§ Directions: When you restate the records, do so word for word and omit any picture they contain.

------------------------------------------------------------

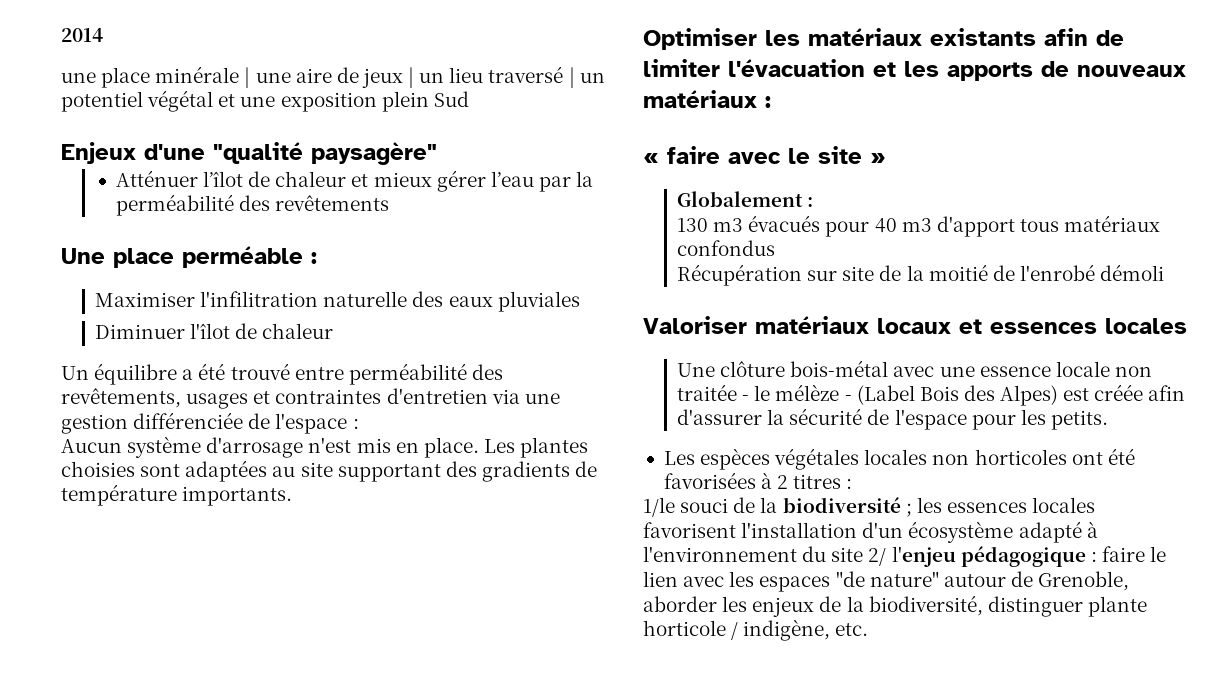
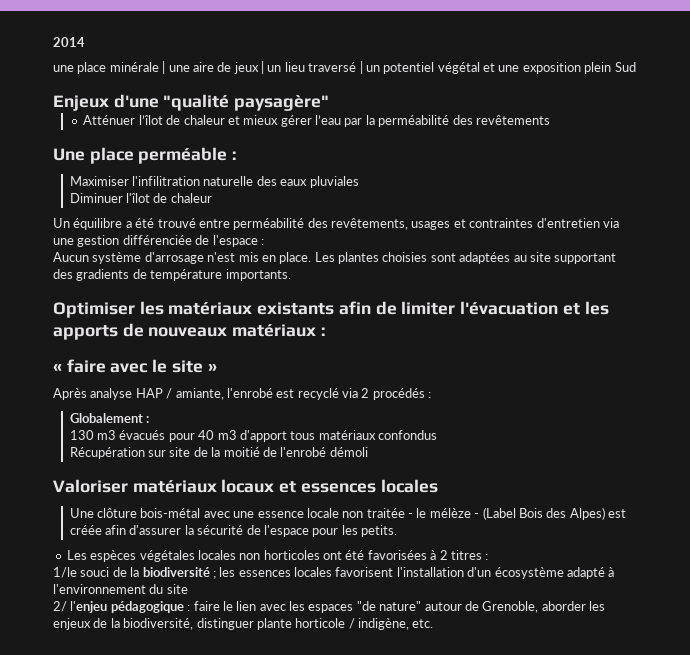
(886, 158) none -> [53,388,432,400] // Après analyse HAP / amiante, l'enrobé est recyclé via 2 procédés :
(864, 554) none -> (188, 589) //

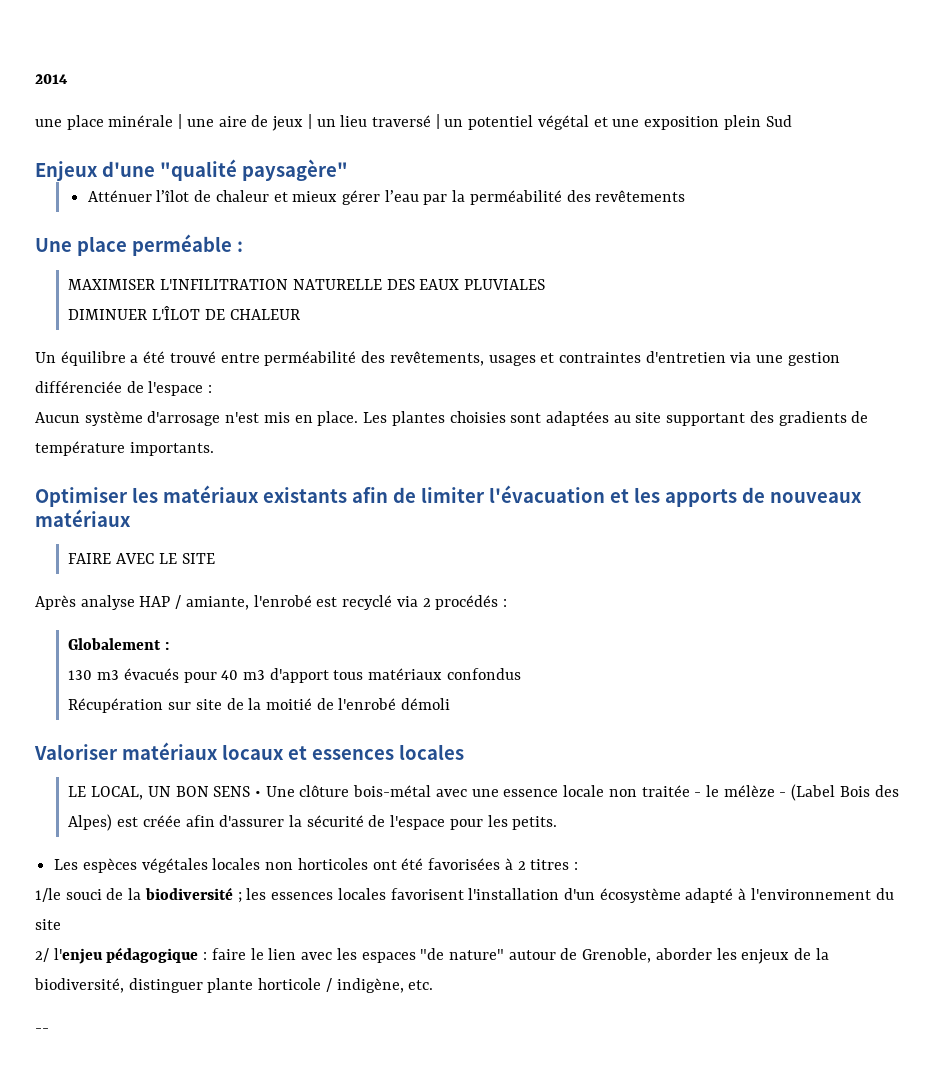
[69,176,359,188] [69,193,212,203] Maximiser l'infilitration naturelle des eaux pluviales // Diminuer l'îlot de chaleur -> [68,279,546,290] [68,306,300,320] MAXIMISER L'INFILITRATION NATURELLE DES EAUX PLUVIALES // DIMINUER L'ÎLOT DE CHALEUR
[320,327,325,336] [53,359,217,373] : // « faire avec le site » -> [68,553,215,564] // FAIRE AVEC LE SITE
(438, 486) none -> [68,786,262,800] LE LOCAL, UN BON SENS •
(434, 623) none -> [35,1028,49,1033] // --

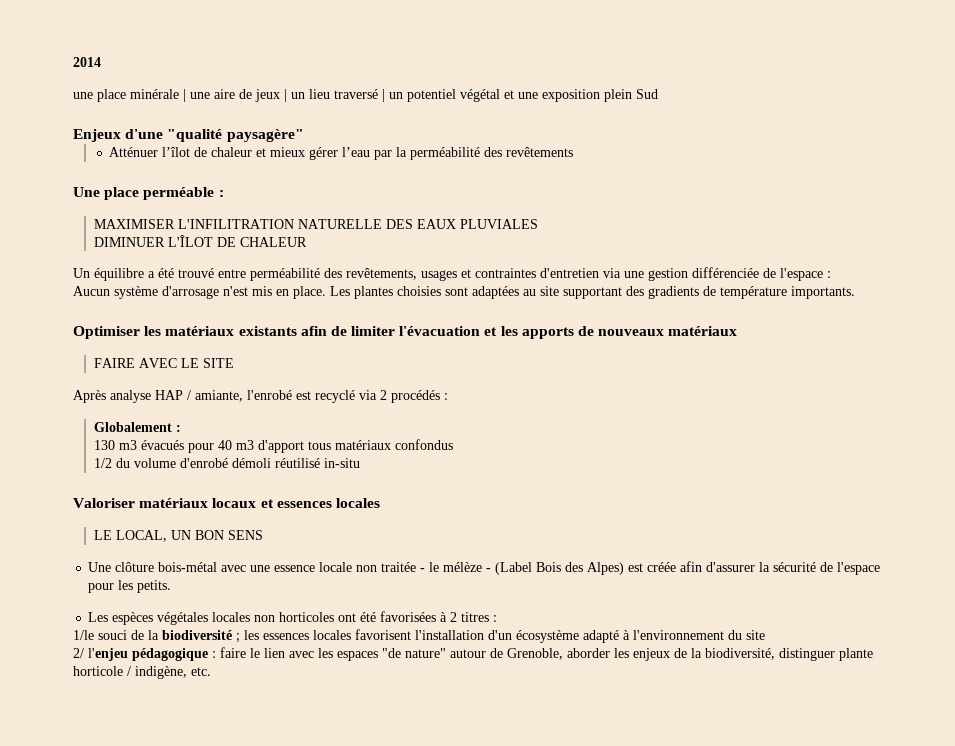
[68,698,397,713] Récupération sur site de la moitié de l'enrobé -> [93,458,228,468] 1/2 du volume d'enrobé
(451, 704) none -> [274,458,360,468] réutilisé in-situ
[255,791,262,797] • -> (263, 535) //
[35,1028,49,1033] // -- -> (211, 671) none

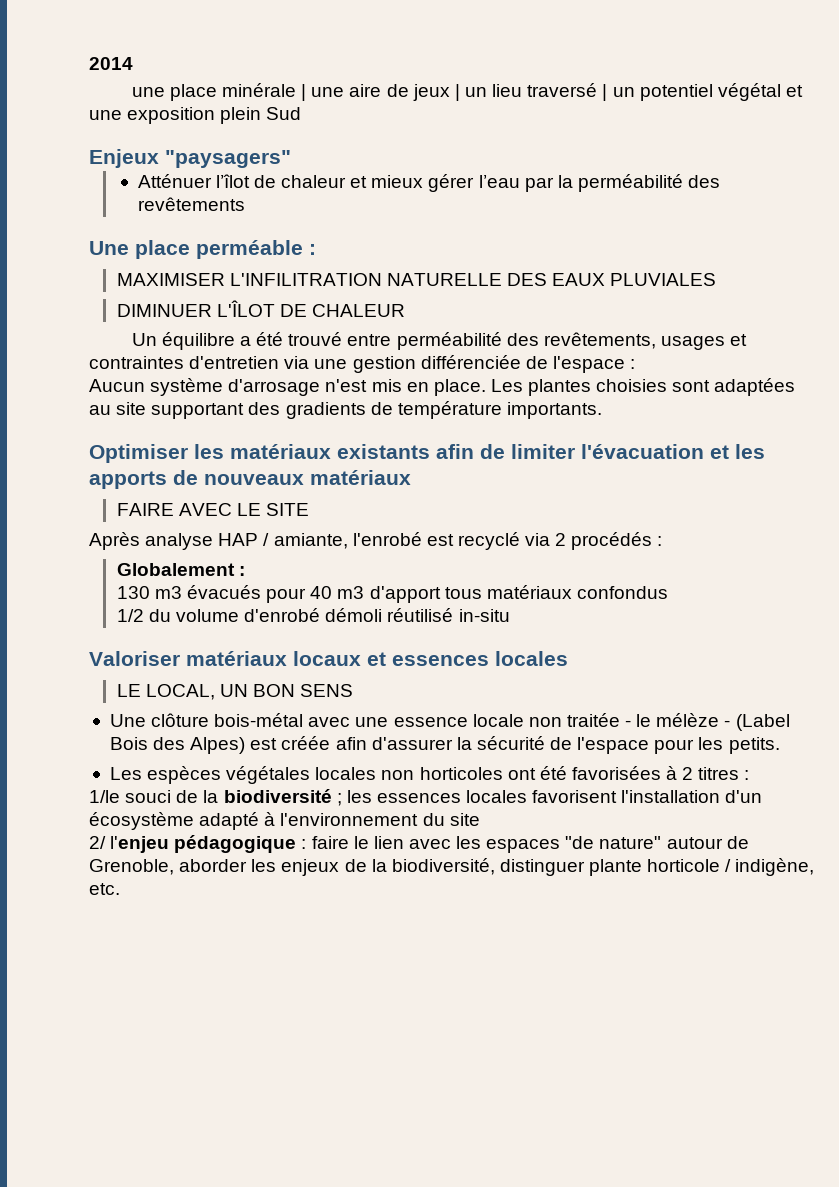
[125,129,304,142] d'une "qualité paysagère" -> [165,150,291,168] "paysagers"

------------------------------------------------------------

§ Answer section:
(886, 158) none -> [53,388,432,400] // Après analyse HAP / amiante, l'enrobé est recyclé via 2 procédés :
(864, 554) none -> (188, 589) //

[69,176,359,188] [69,193,212,203] Maximiser l'infilitration naturelle des eaux pluviales // Diminuer l'îlot de chaleur -> [68,279,546,290] [68,306,300,320] MAXIMISER L'INFILITRATION NATURELLE DES EAUX PLUVIALES // DIMINUER L'ÎLOT DE CHALEUR
[320,327,325,336] [53,359,217,373] : // « faire avec le site » -> [68,553,215,564] // FAIRE AVEC LE SITE
(438, 486) none -> [68,786,262,800] LE LOCAL, UN BON SENS •
(434, 623) none -> [35,1028,49,1033] // --

[68,698,397,713] Récupération sur site de la moitié de l'enrobé -> [93,458,228,468] 1/2 du volume d'enrobé
(451, 704) none -> [274,458,360,468] réutilisé in-situ
[255,791,262,797] • -> (263, 535) //
[35,1028,49,1033] // -- -> (211, 671) none

[125,129,304,142] d'une "qualité paysagère" -> [165,150,291,168] "paysagers"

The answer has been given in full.